# "Powerful" Classical Music?



## IllBeBach (Sep 23, 2017)

I am looking for new pieces to explore and was hoping some of the brains here at Talk Classical could help guide me. I am a fan of "loud and powerful" classical music. Examples of what I'm talking about are 

Beethoven's 9th - 4th Movement (Ode to Joy)
Beethoven's 6th - 4th Movement
Igor Stravinsky's Rite of Spring - Sacrifice of the Glorified One
Modest Mussorgsky- Night on Bald Mountain

There are numerous examples. I only left a few. Thanks for any help!


----------



## Tchaikov6 (Mar 30, 2016)

The Birth of our Savior- Messiaen (9 Meditations for Organ)- the last movement is the most loud and powerful. 
Judas Maccabeus- Handel
Vespers for the Blessed Virgin- Monteverdi
Emperor Concerto- Beethoven
Any of the Mahler symphonies have many loud and powerful moments. For instance the end of the second symphony.


----------



## Botschaft (Aug 4, 2017)

Brahms' symphony no. 1, A German Requiem, Tragic Overture
Bach's mass in B minor
Verdi's requiem


----------



## Judith (Nov 11, 2015)

Sibelius 2nd symphony final movement 
Beethoven 7th final movement 
Tchaikovsky Pathetique 3rd movement
Grieg Piano Concerto final movement

These are a few that I can think of. Probably think of a few more later!


----------



## Pat Fairlea (Dec 9, 2015)

Vaughan Williams 6th symphony, 1st movement.


----------



## Botschaft (Aug 4, 2017)




----------



## Manxfeeder (Oct 19, 2010)

Biber, Missa Salisburgensis conducted by McCreesh. Turn your system up to 10 and wait for the first "Kyrie."

Also the second movement of Bruckner's 8th symphony conducted by anyone but Karajan.


----------



## Bulldog (Nov 21, 2013)

Bach's "St. Anne" Prelude and Fugue packs a mighty wallop on the king of instruments.


----------



## Metairie Road (Apr 30, 2014)

Play it *LOUD*

*Abbé Roze - Vivat in Aeternum*


----------



## Botschaft (Aug 4, 2017)




----------



## Gaspard de la Nuit (Oct 20, 2014)

I think the opening of la noche de los mayas by revueltas has a really powerful opening/ first movement, when you listen to the right one: 




A Wagner prelude, like the Act 2 Prelude of Die Walkure or the act 3 prelude of Siegfried.

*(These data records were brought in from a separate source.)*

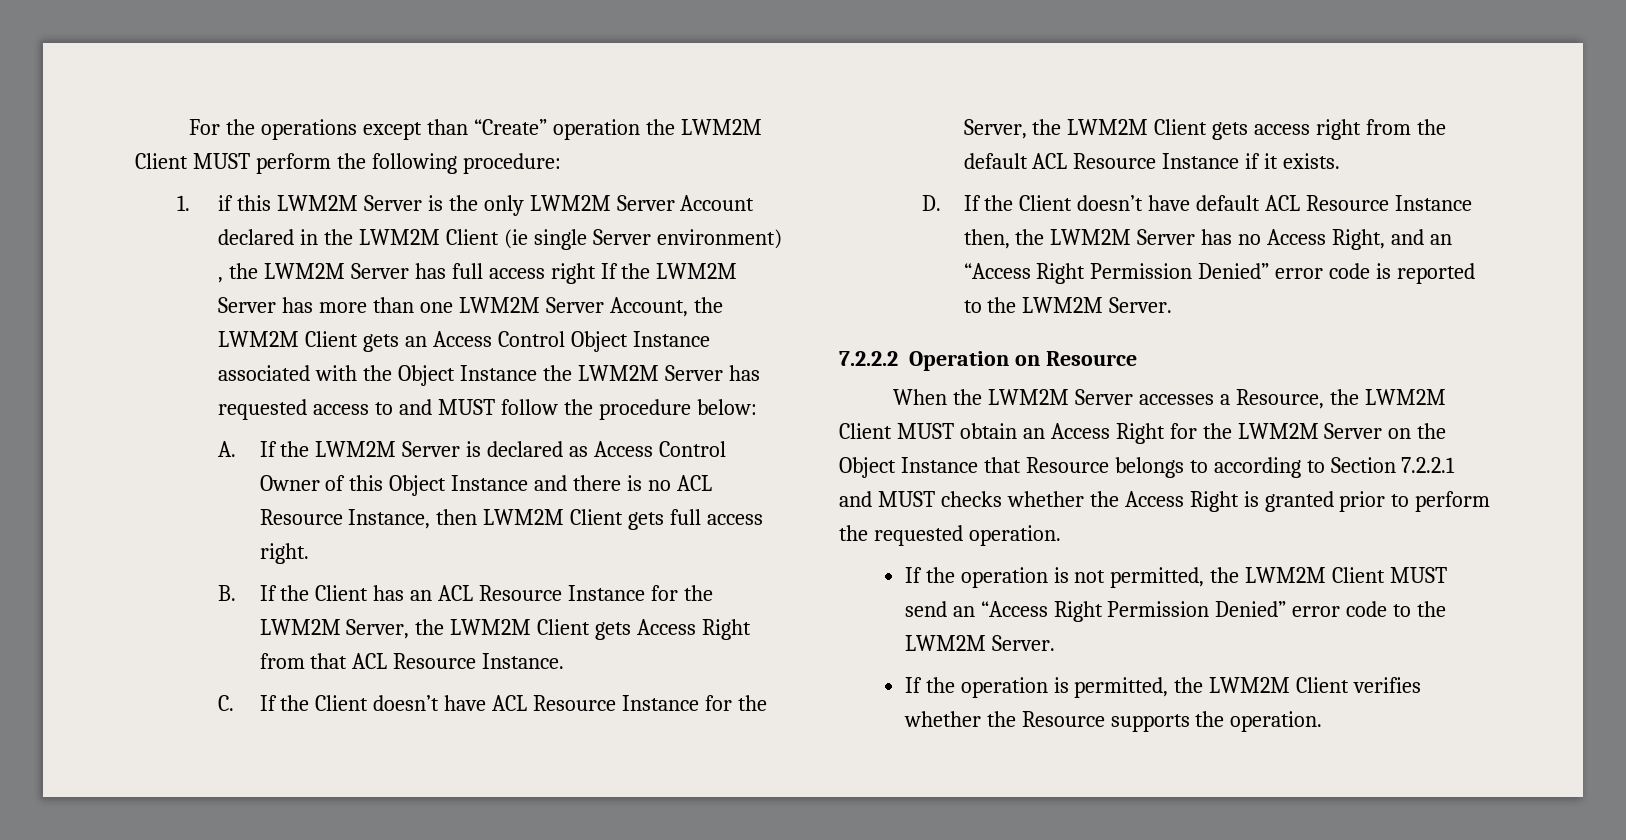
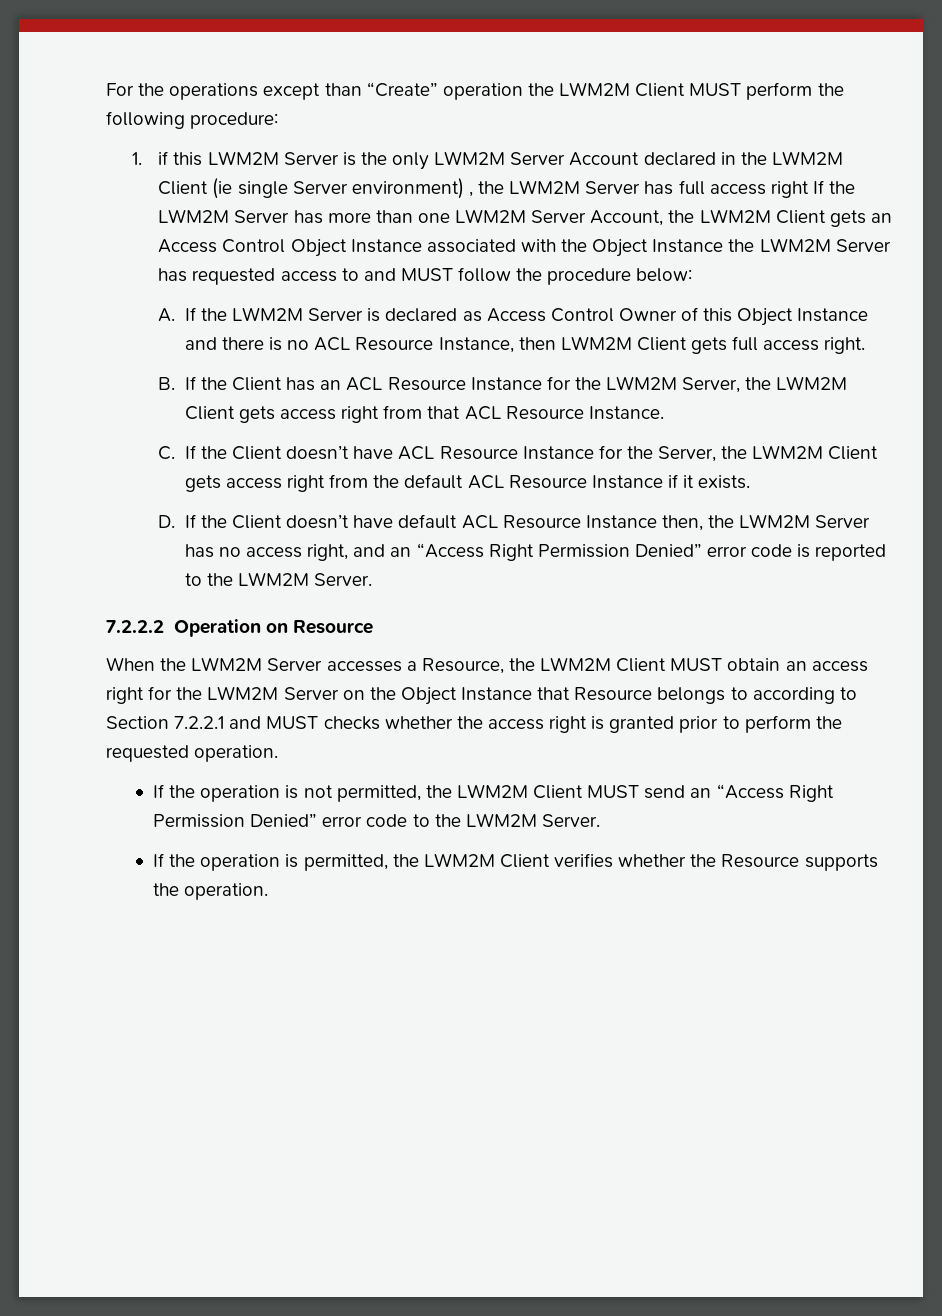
- B. If the Client has an ACL Resource Instance for the LWM2M Server, the LWM2M Client gets Access Right from that ACL Resource Instance.
+ B. If the Client has an ACL Resource Instance for the LWM2M Server, the LWM2M Client gets access right from that ACL Resource Instance.
- D. If the Client doesn’t have default ACL Resource Instance then, the LWM2M Server has no Access Right, and an “Access Right Permission Denied” error code is reported to the LWM2M Server.
+ D. If the Client doesn’t have default ACL Resource Instance then, the LWM2M Server has no access right, and an “Access Right Permission Denied” error code is reported to the LWM2M Server.
- When the LWM2M Server accesses a Resource, the LWM2M Client MUST obtain an Access Right for the LWM2M Server on the Object Instance that Resource belongs to according to Section 7.2.2.1 and MUST checks whether the Access Right is granted prior to perform the requested operation.
+ When the LWM2M Server accesses a Resource, the LWM2M Client MUST obtain an access right for the LWM2M Server on the Object Instance that Resource belongs to according to Section 7.2.2.1 and MUST checks whether the access right is granted prior to perform the requested operation.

I mentioned both of those in another thread....and there're reasons for that.


----------



## MusicSybarite (Aug 17, 2017)

Check these pieces:

Roslavets - Komsomoliya
Tchaikovsky - The Voyevode
Shostakovich - The Execution of Stepan Razin
Holst - Mars, Jupiter and Uranus from The Planets
Bantock - Thalaba the Destroyer, Dante and Beatrice
Respighi - Suite from Belkis, Regina di Saba
Barber - Second Essay for orchestra
Dvorák - Scherzo capriccioso, The Watergoblin, The Noon Witch
Glazunov - The Sea, Stenka Razin
Rachmaninov - Caprice Bohemien
Franck - Le Chasseur Maudit
Bruch - In Memoriam
Prokofiev - Scythian Suite


----------



## hpowders (Dec 23, 2013)

IllBeBach said:


> I am looking for new pieces to explore and was hoping some of the brains here at Talk Classical could help guide me. I am a fan of "loud and powerful" classical music. Examples of what I'm talking about are
> 
> Beethoven's 9th - 4th Movement (Ode to Joy)
> Beethoven's 6th - 4th Movement
> ...


Try the final movement of Schumann's Second Symphony as well as the final movements of Bartók's Music for Strings, Percussion and Celesta and Concerto for Orchestra.


----------



## starthrower (Dec 11, 2010)

Ameriques by Edgard Varese
St Luke Passion by Penderecki
Symphony No.10 by Henze
Terrains Vague by Per Norgard


----------



## Sina (Aug 3, 2012)

*James MacMillan's Symphony No. 1 "Vigil"*


----------



## Gordontrek (Jun 22, 2012)

Can't go wrong with Stravinsky's Firebird, specifically the infernal dance. 
Also try: 
Ravel- La Valse
Bruckner- Symphony 7, 9
Shostakovich- Symphony 5, 7
Stravinsky- Fireworks
Strauss- Alpine Symphony


----------



## Steve1087 (Sep 17, 2017)

Depends what you interpret as 'powerful'.
Wagner Prelude to Act 3 Lohengrin and conclusion to Gotterdammerung
Strauss Alpine Symphony and Death and Transfuguration
Tchaikovsky 4th Symphony final movement
Saint Saens Organ Symphony final movement
They are all 'loud' if you turn the volume up


----------



## Agamemnon (May 1, 2017)

IllBeBach said:


> I am looking for new pieces to explore and was hoping some of the brains here at Talk Classical could help guide me. I am a fan of "loud and powerful" classical music. Examples of what I'm talking about are
> 
> Beethoven's 9th - 4th Movement (Ode to Joy)
> Beethoven's 6th - 4th Movement
> ...


"Loud and powerfull" seems to mean a lot of ff's (fortissimo) in the score. I think Liszt liked fortissimo a lot; anyway, recently I heard the following transcription/paraphrase by Liszt (of Händel's Sarabande) played live and the pianist was banging that piano like hell:


----------



## Polyphemus (Nov 2, 2011)

Tubin Symphony 2 'Legendary' pretty powerful.


----------